それに、もう自分らが死んでいるということで、殺人の意識は少しだけ軽くなるだろう。
「もし、そういう奴に襲われたとしたら、大川は真っ先に逃げろよ。俺もすぐに逃げるから」
五条台は一応大川に忠告しておいた。俺を守るため、といって小さな正義感をかざすということを大川はしそうだった。
「わかってるわ。だけど五条台も逃げてね。頼むから」
大川がそう返した。五条台は力強くうなずいた。これで最悪な事態は免れると五条台は安堵した。
需要の下を覗くと、そこには箇条書きにされたルールが細かく書かれている。
今見えているルールは四つで、残り四つは下へスライドさせないと見えなかった。
五条台と大川は二人そろってスマホに表示されている最初の四つのルールを見る。
・生存者たちは残り一人になるまで殺し合いをする。生き残れるのはたった一人。
・生き残ったものは生を勝ち取り、見事生き返ることができる。
・制限時間は十五時間。十四時間を過ぎた時点で館の崩壊が始まる。
・時間を過ぎれば生存者全員が爆死。生存者ゼロとなる。
最初の四つは、デスゲームの基本といえるくらいの代表的なルールだった。四つ目のルールの下のほうには、かすかに文字の上の部分だけがぼけて表示されているが、何が書いてあるかはわからない。
「制限時間って……。これを過ぎればどうしようが結局死ぬの」
驚愕したように大川の顔が青ざめた。五条台も十五時間後、この館が崩壊するということに驚きを隠せなかった。こんな豪邸のような館をどうやって壊すのだろうか。そして、十五時間、全員が人を殺さず、二人以上残っていたとしたら、どのみち誰も生き残れない。
史上最悪と呼べるくらいの災厄の中、五条台は大きくため息をついていた。うまく館から出るしかないのだろうか。

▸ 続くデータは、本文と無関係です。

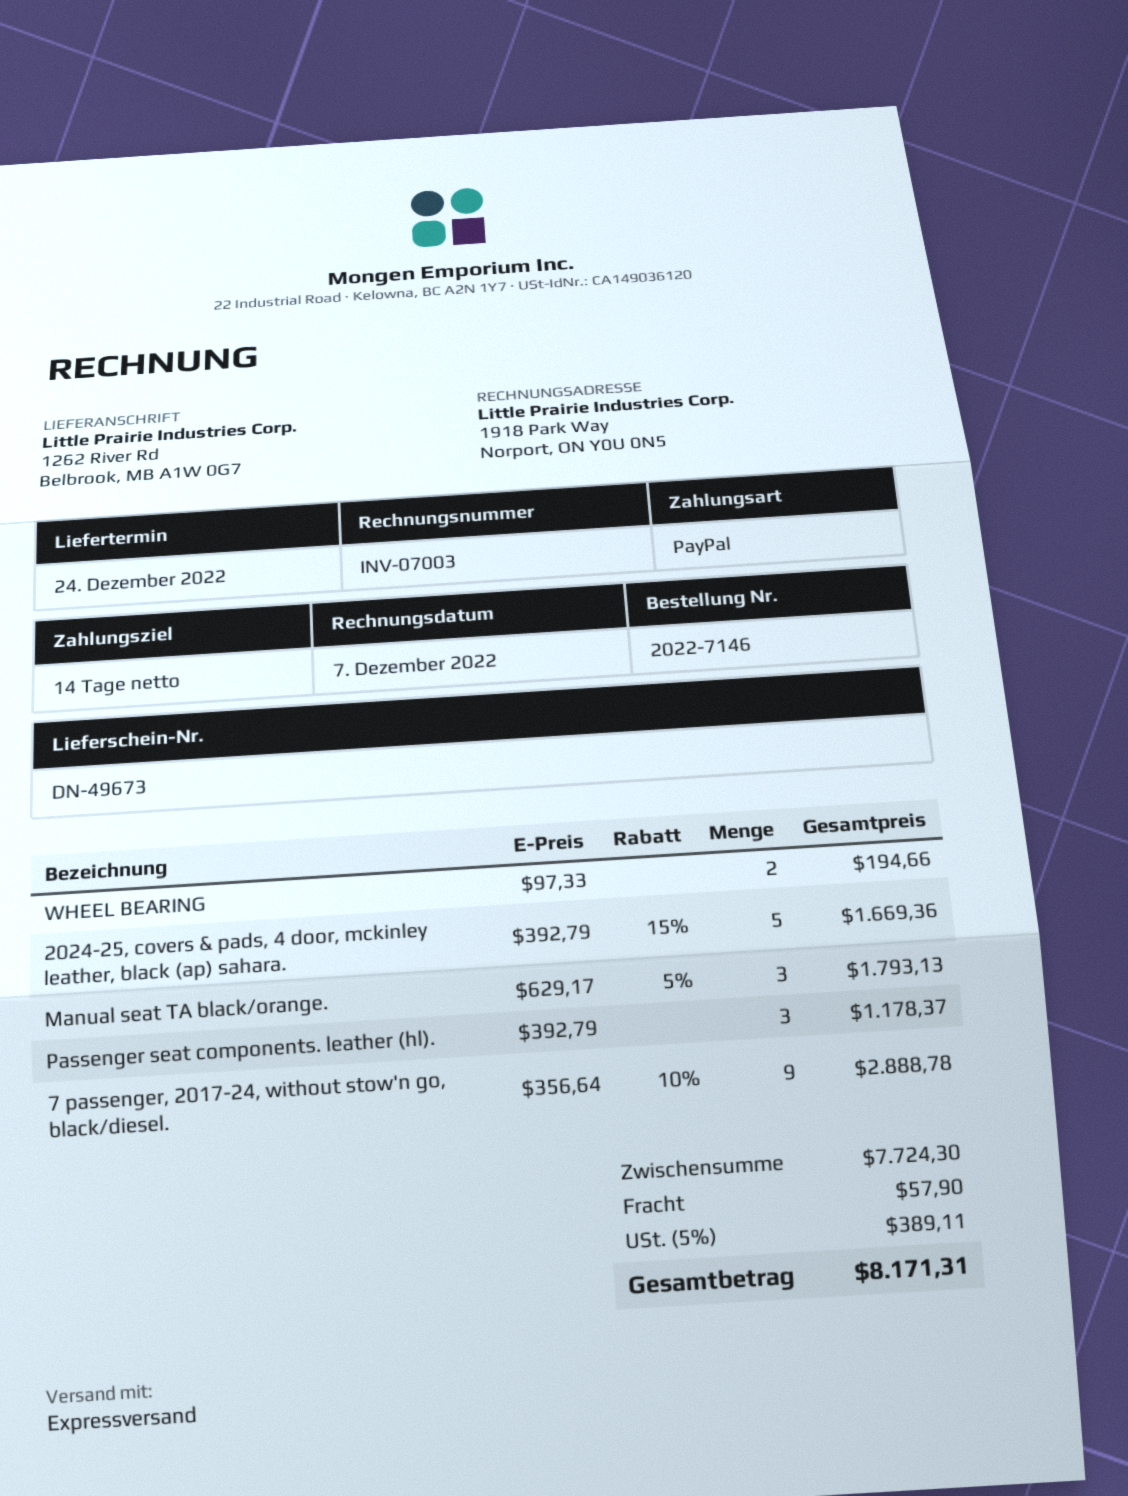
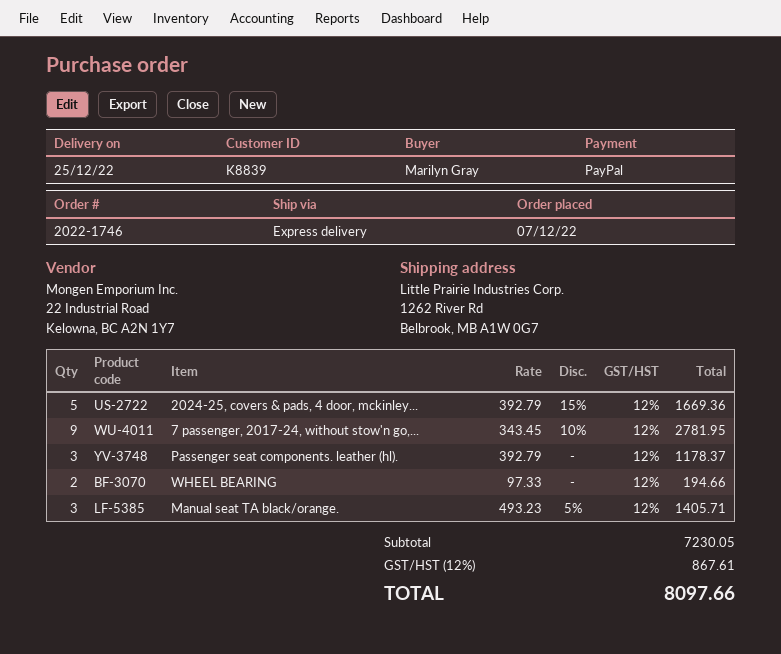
order number: 2022-7146 -> 2022-1746
delivery date: 2022-12-24 -> 2022-12-25
Manual seat TA black/orange.: 3 x 629.17 - 5% = 1793.13 -> 3 x 493.23 - 5% = 1405.71
7 passenger, 2017-24, without stow'n go, black/diesel.: 9 x 356.64 - 10% = 2888.78 -> 9 x 343.45 - 10% = 2781.95
subtotal: 7724.30 -> 7230.05
shipping: 57.90 -> none
tax: 5% = 389.11 -> 12% = 867.61
total: 8171.31 -> 8097.66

魂が抜けたかのように唖然とする大川に、五条台は気を紛らわせるように呼び掛けた。
「とりあえず、下に書かれているルールを見よう。それから判断すればいい」
今はすべてのルールに目を通していったほうが得策だと思えたのだ。もしかしたら、ルールの中に盲点があるかもしれない。その確率は限りなく低いが……。まだ表示されていないルールに、五条台たちを救う手立てがもしかしたらあるかもしれない。
「そうだね」
大川も小さくため息をついた。だけど表情は暗いままだった。
ギュッとスマホを逃げり占め、大川はかすかに戦慄した指先で、下のルールを見るために、画面をスライドした。